Sunday, September 20, 2009

More on Nighttime Parenting - An 80s Music Perspective

So, I'm still on an 80s song kick. In my recent 80s song-listening jag, I have noticed some lyrics that made me think about the recent thoughts on parenting children to sleep and apply them.

For instance... "Missing You" by John Waite. Think of it as being from an infant's perspective, being left alone to fall asleep:

Every time I think of you
I always catch my breath
And I'm still standing here
And you're miles away
And I'm wondering why you left
And there's a storm that's raging
Through my frozen heart tonight

And I'm sending you
This signal tonight
You don't know
How desperate I've become
And it looks like I'm losing this fight

I ain't missing you at all

(note: that last line is said as a denial in the song, to bury his true feelings)

To a baby, its parents may as well be miles away when out of the room. Babies send "signals" to their parents by crying. Sometimes their cries reach levels of desperation before they taper off and stop, once they realize that they have lost the fight.

How about Paul Young, "Every Time You Go Away"...

Every time you go away
You take a piece of me with you

Young babies do not have object permanence... in their view, their mothers are a piece of them!

Let's try "Cry for Help" from Rick Astley (by now you guys are probably reading and thinking, "Gosh, what is with her and Rick Astley lately????):

All that I need is to cry for help
Somebody please hear me cry for help
All I can do is to cry for help

Why must we hide emotions?
Why must we never break down and cry?

All a baby can do to communicate with its parents is to cry for help. Babies come into this world so helpless, and it takes them many, many months - usually a few years! - before they begin to develop some independence in doing self-help tasks like being able to use the toilet without help, clean themselves, dress themselves completely... and yes, to sleep. Night can be a lonely and scary time for a baby, and then once the imagination comes into play in an older toddler, it can be hard to calm one's mind down and fall asleep peacefully! So when they cry to their parents to help them get to sleep, they are hoping that we will please answer these cries.

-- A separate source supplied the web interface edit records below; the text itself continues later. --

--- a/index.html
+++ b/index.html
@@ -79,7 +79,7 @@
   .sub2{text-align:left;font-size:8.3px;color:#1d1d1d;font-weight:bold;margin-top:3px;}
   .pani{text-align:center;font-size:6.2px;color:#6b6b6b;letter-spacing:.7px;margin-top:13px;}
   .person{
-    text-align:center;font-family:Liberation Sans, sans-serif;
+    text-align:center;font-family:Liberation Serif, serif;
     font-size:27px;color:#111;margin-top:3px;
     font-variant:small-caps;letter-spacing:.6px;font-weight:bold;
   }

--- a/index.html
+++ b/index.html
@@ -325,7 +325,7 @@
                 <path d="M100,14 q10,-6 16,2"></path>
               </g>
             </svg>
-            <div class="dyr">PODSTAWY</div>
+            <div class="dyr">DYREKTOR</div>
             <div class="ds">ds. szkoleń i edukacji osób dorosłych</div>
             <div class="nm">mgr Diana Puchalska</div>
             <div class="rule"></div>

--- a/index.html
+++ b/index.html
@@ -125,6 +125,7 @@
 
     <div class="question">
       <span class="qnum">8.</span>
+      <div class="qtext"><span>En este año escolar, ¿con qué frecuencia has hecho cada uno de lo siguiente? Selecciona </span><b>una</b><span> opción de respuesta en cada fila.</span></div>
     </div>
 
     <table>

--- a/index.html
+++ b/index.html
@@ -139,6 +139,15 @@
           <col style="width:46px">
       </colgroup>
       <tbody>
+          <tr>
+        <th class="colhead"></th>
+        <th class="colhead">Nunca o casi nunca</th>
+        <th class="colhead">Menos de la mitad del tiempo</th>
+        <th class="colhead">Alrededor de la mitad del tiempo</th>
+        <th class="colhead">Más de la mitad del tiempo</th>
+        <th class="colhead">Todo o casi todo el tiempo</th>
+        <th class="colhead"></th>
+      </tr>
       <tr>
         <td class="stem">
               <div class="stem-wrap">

The part about hiding emotions... hmm, this doesn't seem to apply to babies. They don't hide emotions, and they typically cry freely rather than holding it in. However, when we don't respond to their cries, we teach them that they are on their own and have to learn how to cope and fall asleep (or do whatever) by themselves. Eventually, if our emotions are ignored, then we learn to hide them. I would say that this may result from more than just CIO sleep training: very small children are typically pushed toward independence in many ways, and the repeated actions of adults in teaching the small child to "get over it," "brush it off," and "work it out yourselves" could very well be teaching children to hide their true feelings... to hide emotions, to never break down and cry, as they get older. We do tend to think of crying as a sign of weakness in our culture. But even adults cry sometimes, and we usually want somebody to be there for us when we do. If we respond to our babies' cries for help, then we teach them by example that their feelings are okay and that we will support them - and especially so when they are so helpless in the younger years! Hmm, maybe the push for early independence should be another topic that needs a closer look...

And now I am sure you all think I am completely nuts, analyzing 80s songs and applying them to babies and nighttime parenting! Of course these songs have nothing to do with attachment parenting... but I had fun seeing how the lyrics could fit in with it!

And to stop being so annoying, I will try to limit my mentions of 80s music from now on. If I feel the urge, maybe I will just write about it on my old blog...


Carrie said...

LOVE it!!!!!!!!!!!!! plus a million exclamation points!

Eileen said...

Well, I actually know (& like!) a lot of '80s tunes, so it's fine with me if you want to bring them up!! :)

When we adopted from Korea, we were told that the babies would never have been put to sleep in a room by themselves as is the common practice here. (Plus they would have been constantly carried in a back-wrap carrier during the day!) Since homes in Korea are almost always on one floor, putting the baby in an upstairs bedroom by themselves would seem to them as if they'd been taken to a completely different home, and just abandoned! Imagine the gut-wrenching lonliness and fear, especially in the context of having just left everything you've ever known.

Making an effort to see life from the baby's perspective always helps, doesn't it? It helps when they're 3, too. And 6. And 10.(Guess how I know?) :) And I don't do it nearly often enough.

Erin said...

Love it, Erin! I'm going to have those songs stuck in my head forever now. :P And yes, the push for early independence drives me insane. Kids have 18 years to develop their independence. Can we not let them go at their own pace, with maybe a gentle nudge here and there?